• [Work task]:
Copy the data below exactly. Any pictures in it should be omitted.

• [Excerpted records]:

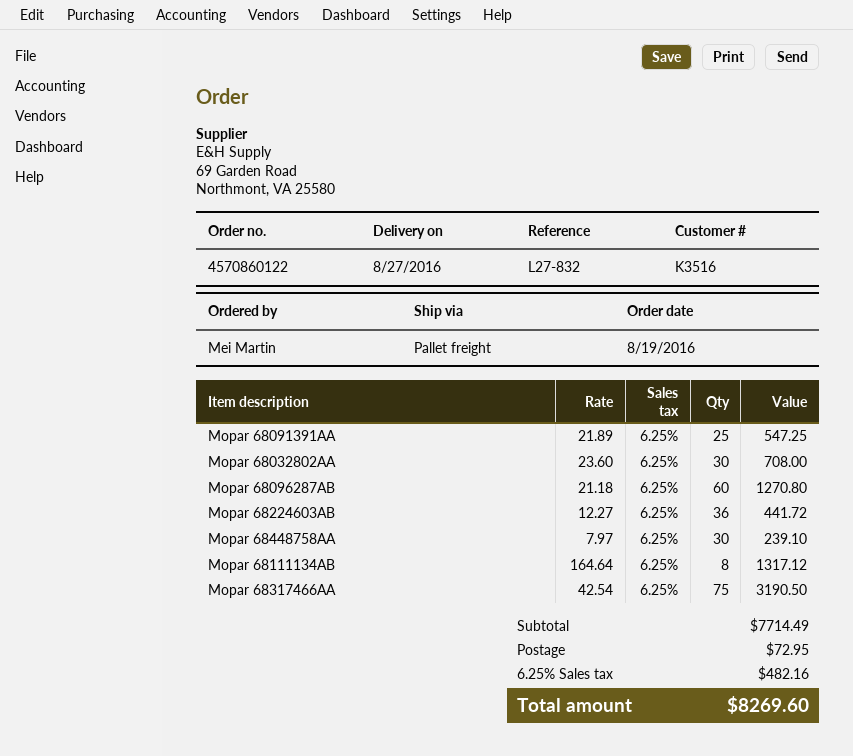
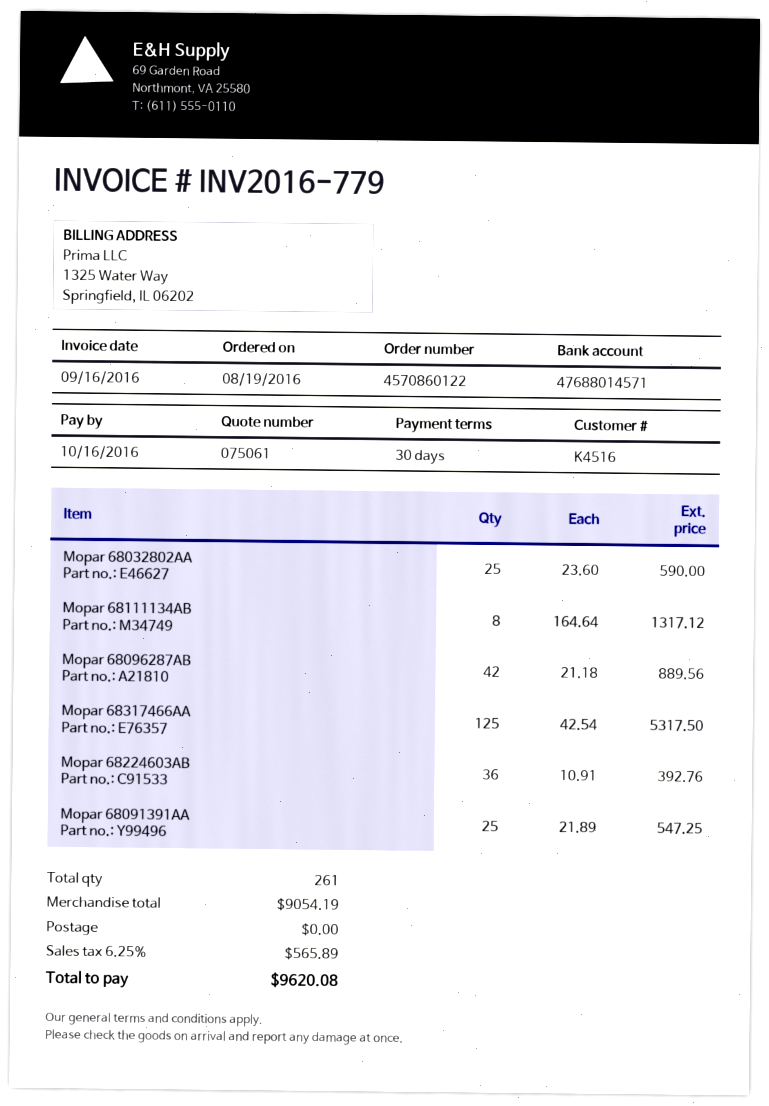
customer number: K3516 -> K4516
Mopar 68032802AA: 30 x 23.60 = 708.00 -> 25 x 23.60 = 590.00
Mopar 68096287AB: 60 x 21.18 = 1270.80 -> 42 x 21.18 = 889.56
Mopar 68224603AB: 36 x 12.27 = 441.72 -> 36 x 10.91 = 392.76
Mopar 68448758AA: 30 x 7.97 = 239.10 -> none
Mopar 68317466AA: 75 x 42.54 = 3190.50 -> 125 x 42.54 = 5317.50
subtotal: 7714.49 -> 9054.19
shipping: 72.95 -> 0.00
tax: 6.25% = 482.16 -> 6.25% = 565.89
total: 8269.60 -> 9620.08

• [Answer to the problem]:
customer number: K3516 -> K4516
Mopar 68032802AA: 30 x 23.60 = 708.00 -> 25 x 23.60 = 590.00
Mopar 68096287AB: 60 x 21.18 = 1270.80 -> 42 x 21.18 = 889.56
Mopar 68224603AB: 36 x 12.27 = 441.72 -> 36 x 10.91 = 392.76
Mopar 68448758AA: 30 x 7.97 = 239.10 -> none
Mopar 68317466AA: 75 x 42.54 = 3190.50 -> 125 x 42.54 = 5317.50
subtotal: 7714.49 -> 9054.19
shipping: 72.95 -> 0.00
tax: 6.25% = 482.16 -> 6.25% = 565.89
total: 8269.60 -> 9620.08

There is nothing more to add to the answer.